You may recall I got this board and chip at a Fry's sale for less than they usually charge for the chip alone, and
installed it because I had some problems determining what was wrong with another system.
I had fully intended to replace that ECS L4S8A2 Mainboard with an Intel D845PEBT2 before installing the operating
system. I had already removed the nVIDIA GeForce 4 video board; but just before I removed the motherboard I thought it
might be a good idea to go on and set up the system. I can always rip out the motherboard another time.
On the other hand, why do that? The ECS L4S8A2 Mainboard has Front Side Bus speeds of both 400 and 533, and all the
other assets are present: FireWire, USB 2.0, Serial ATA, DDR333/DDR266 memory controller. There are three memory slots,
each capable of holding a full gigabyte. In other words, the ECS Mainboard is comparable in features to the Intel, and
costs a lot less. Hang on to that thought; we'll come back to it later.

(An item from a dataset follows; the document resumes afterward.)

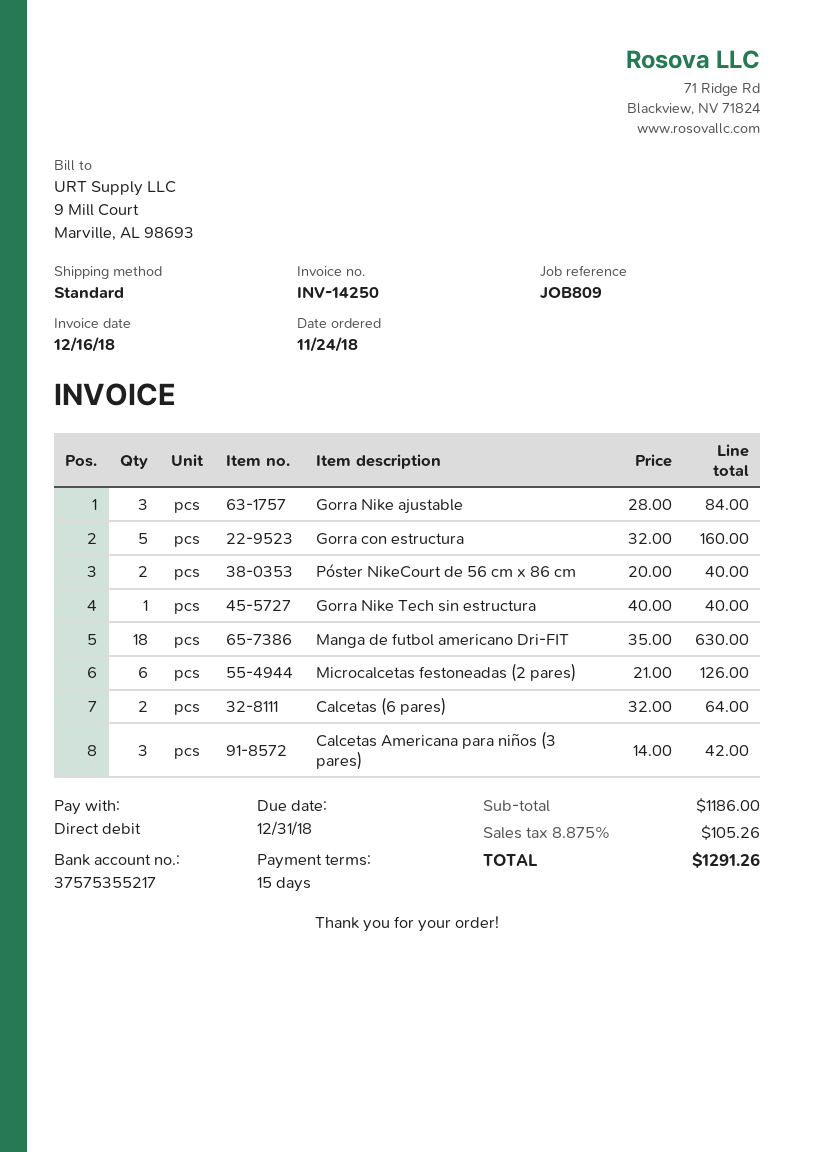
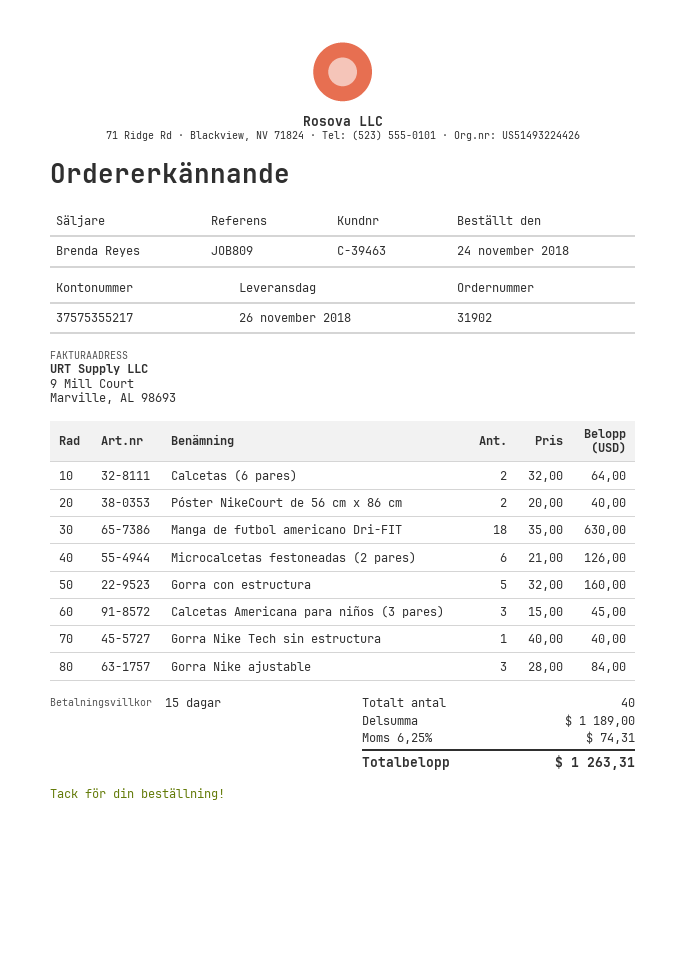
Calcetas Americana para niños (3 pares): 3 x 14.00 = 42.00 -> 3 x 15.00 = 45.00
subtotal: 1186.00 -> 1189.00
tax: 8.875% = 105.26 -> 6.25% = 74.31
total: 1291.26 -> 1263.31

At the moment Shaman has "only" 512 MB of Kingston memory, and a story goes with that. Once I decided to bring the
system up with the ECS L4S8A2 Mainboard still in place, I thought to install a full gigabyte of memory. I have a pair of
Crucial 512 MB memory units which are certainly fast enough for this system. I took out the Kingston memory unit and
installed the Crucial, put the video board back in, and turned on the system.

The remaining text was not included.